§ **Records from a data source**
=-=-=

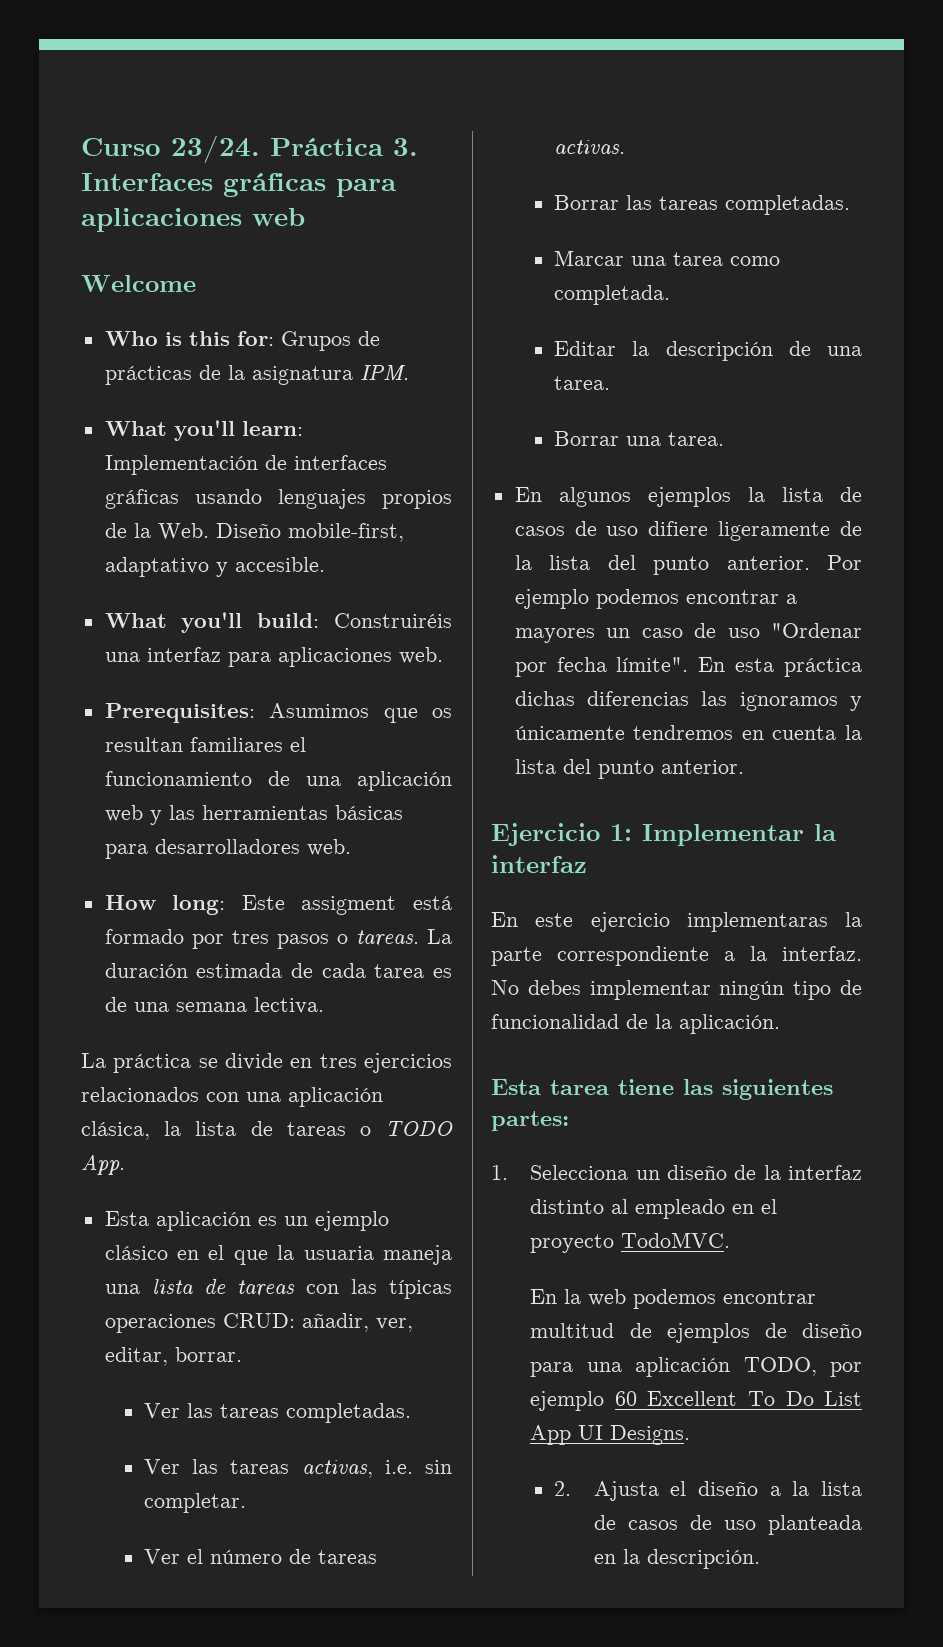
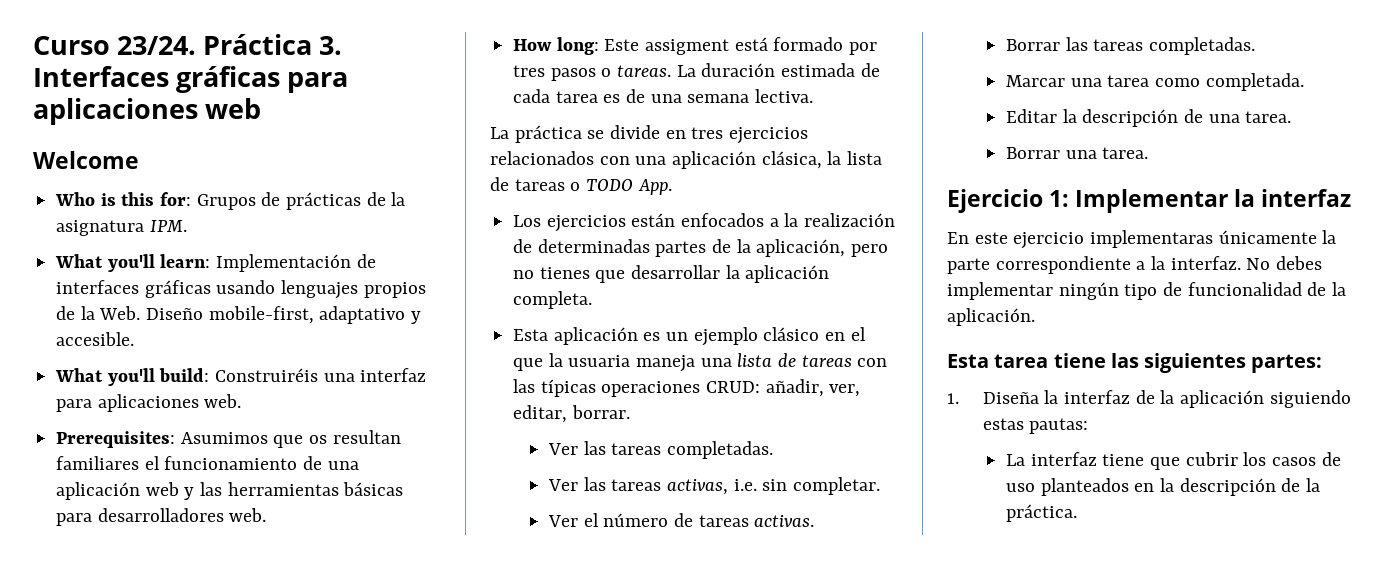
+ Los ejercicios están enfocados a la realización de determinadas partes de la aplicación, pero no tienes que desarrollar la aplicación completa.
- En algunos ejemplos la lista de casos de uso difiere ligeramente de la lista del punto anterior. Por ejemplo podemos encontrar a mayores un caso de uso "Ordenar por fecha límite". En esta práctica dichas diferencias las ignoramos y únicamente tendremos en cuenta la lista del punto anterior.
- En este ejercicio implementaras la parte correspondiente a la interfaz.
+ En este ejercicio implementaras únicamente la parte correspondiente a la interfaz.
- 1. Selecciona un diseño de la interfaz distinto al empleado en el proyecto TodoMVC.
- En la web podemos encontrar multitud de ejemplos de diseño para una aplicación TODO, por ejemplo 60 Excellent To Do List App UI Designs.
- 2. Ajusta el diseño a la lista de casos de uso planteada en la descripción.
+ 1. Diseña la interfaz de la aplicación siguiendo estas pautas:
+ La interfaz tiene que cubrir los casos de uso planteados en la descripción de la práctica.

=-=-=

§ **What is expected**
Print each record as it appears above, dropping every picture from the copy.

§ **Solved problem**
+ Los ejercicios están enfocados a la realización de determinadas partes de la aplicación, pero no tienes que desarrollar la aplicación completa.
- En algunos ejemplos la lista de casos de uso difiere ligeramente de la lista del punto anterior. Por ejemplo podemos encontrar a mayores un caso de uso "Ordenar por fecha límite". En esta práctica dichas diferencias las ignoramos y únicamente tendremos en cuenta la lista del punto anterior.
- En este ejercicio implementaras la parte correspondiente a la interfaz.
+ En este ejercicio implementaras únicamente la parte correspondiente a la interfaz.
- 1. Selecciona un diseño de la interfaz distinto al empleado en el proyecto TodoMVC.
- En la web podemos encontrar multitud de ejemplos de diseño para una aplicación TODO, por ejemplo 60 Excellent To Do List App UI Designs.
- 2. Ajusta el diseño a la lista de casos de uso planteada en la descripción.
+ 1. Diseña la interfaz de la aplicación siguiendo estas pautas:
+ La interfaz tiene que cubrir los casos de uso planteados en la descripción de la práctica.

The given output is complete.